[[ Task data, beginning ]]

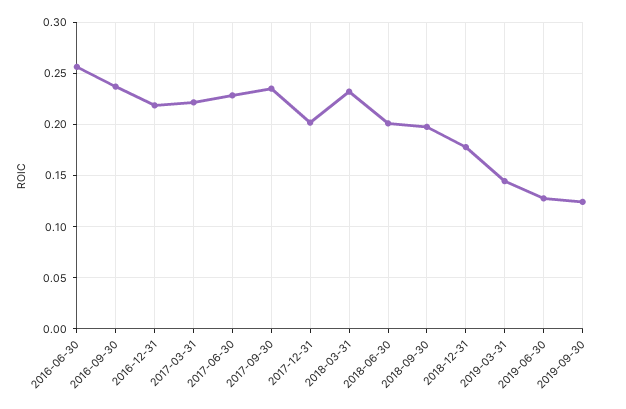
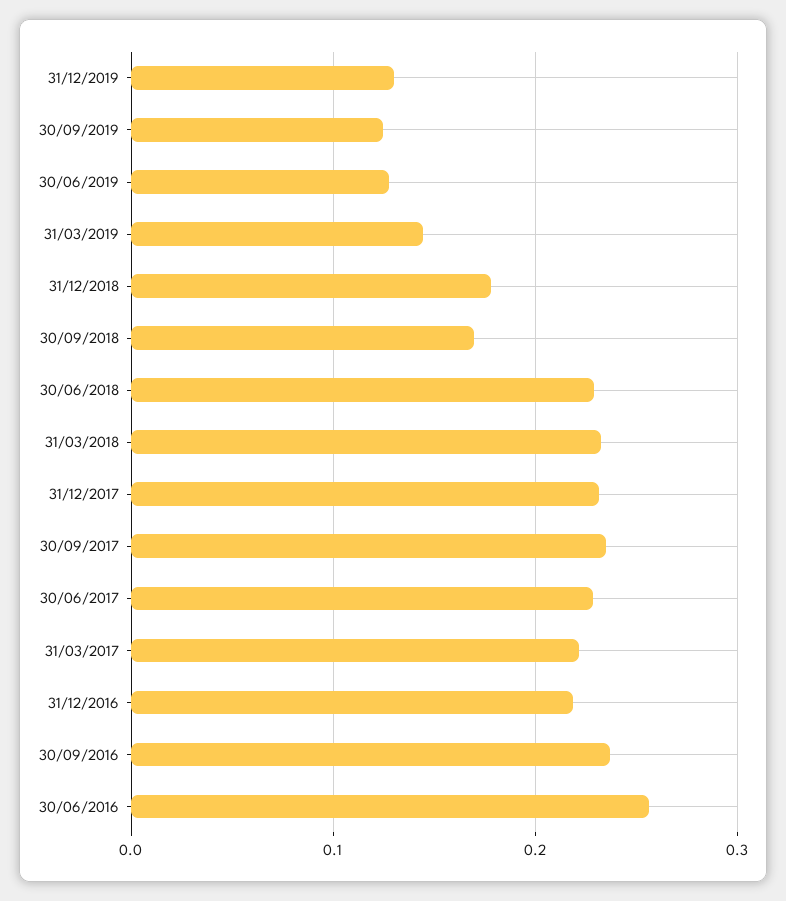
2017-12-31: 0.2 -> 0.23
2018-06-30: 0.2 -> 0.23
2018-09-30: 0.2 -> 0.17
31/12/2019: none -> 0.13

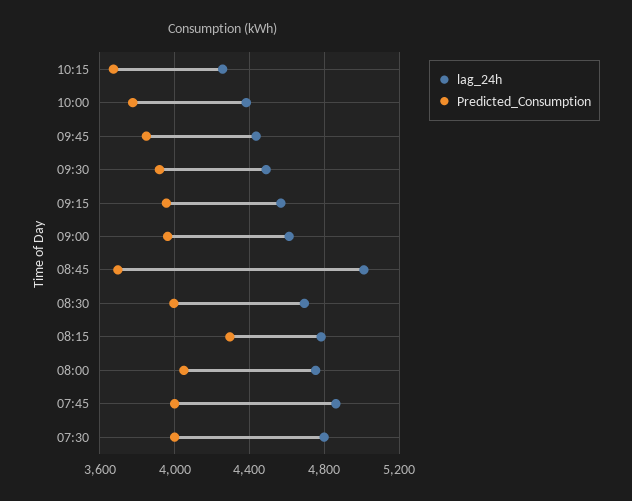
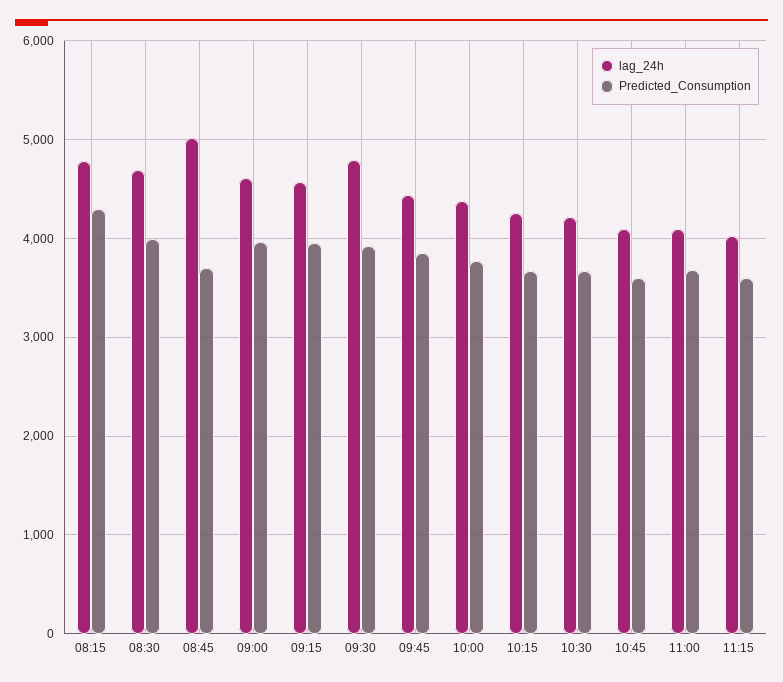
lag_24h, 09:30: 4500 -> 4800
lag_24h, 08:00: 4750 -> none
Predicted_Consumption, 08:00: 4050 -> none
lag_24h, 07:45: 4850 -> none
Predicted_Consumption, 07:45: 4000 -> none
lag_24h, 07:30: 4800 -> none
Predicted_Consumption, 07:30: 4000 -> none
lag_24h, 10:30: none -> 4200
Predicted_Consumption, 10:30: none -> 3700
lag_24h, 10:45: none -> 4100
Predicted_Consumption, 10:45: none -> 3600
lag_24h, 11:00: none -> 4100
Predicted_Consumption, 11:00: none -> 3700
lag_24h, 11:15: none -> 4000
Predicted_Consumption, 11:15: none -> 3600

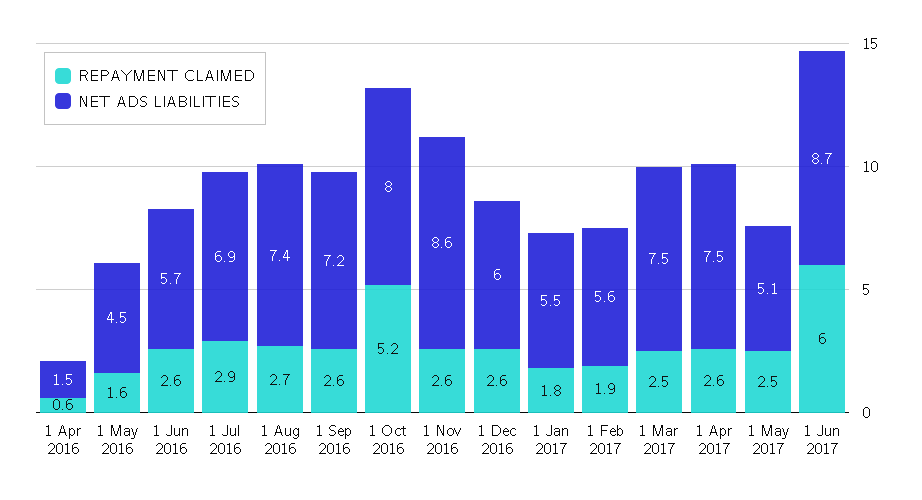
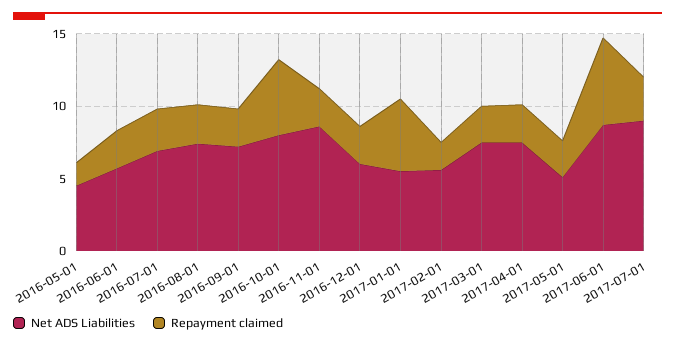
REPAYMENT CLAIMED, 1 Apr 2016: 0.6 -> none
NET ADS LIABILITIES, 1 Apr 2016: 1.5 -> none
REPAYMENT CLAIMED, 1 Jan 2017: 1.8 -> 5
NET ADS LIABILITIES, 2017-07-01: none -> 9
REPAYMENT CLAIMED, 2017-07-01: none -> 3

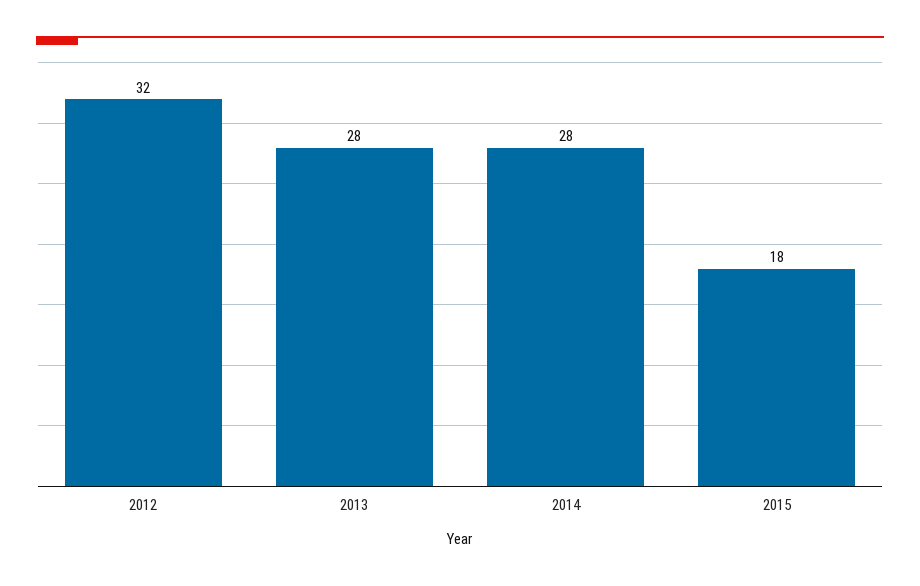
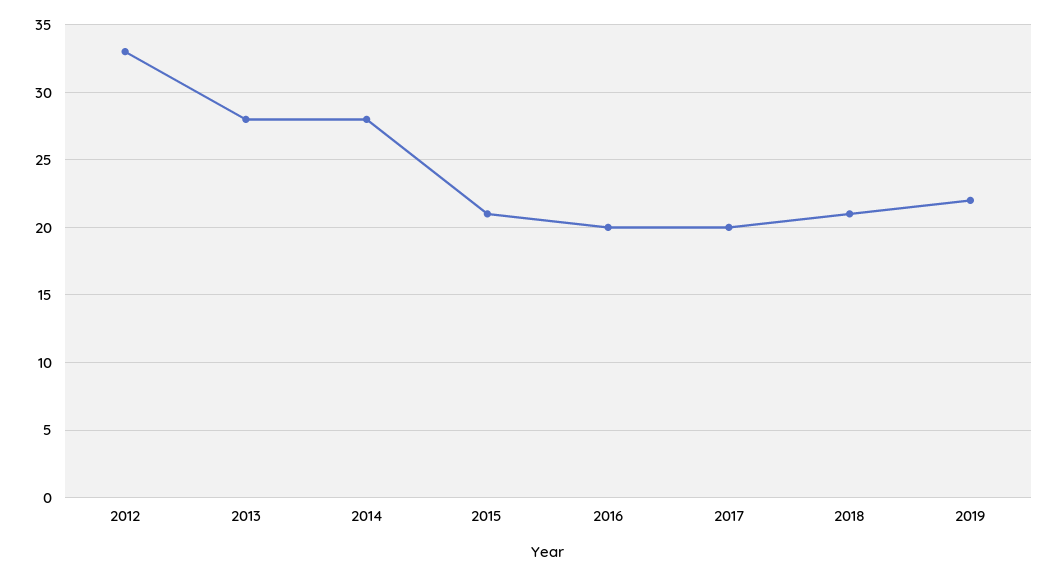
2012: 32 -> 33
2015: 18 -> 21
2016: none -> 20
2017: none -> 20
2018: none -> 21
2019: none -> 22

[[ Task data, end ]]

▶ _What you are asked to do_
Return the line that contains "2015: 18 -> 21" along with every line after it through the end of the entries, exactly, adding nothing.

▶ _Exercise result_
2015: 18 -> 21
2016: none -> 20
2017: none -> 20
2018: none -> 21
2019: none -> 22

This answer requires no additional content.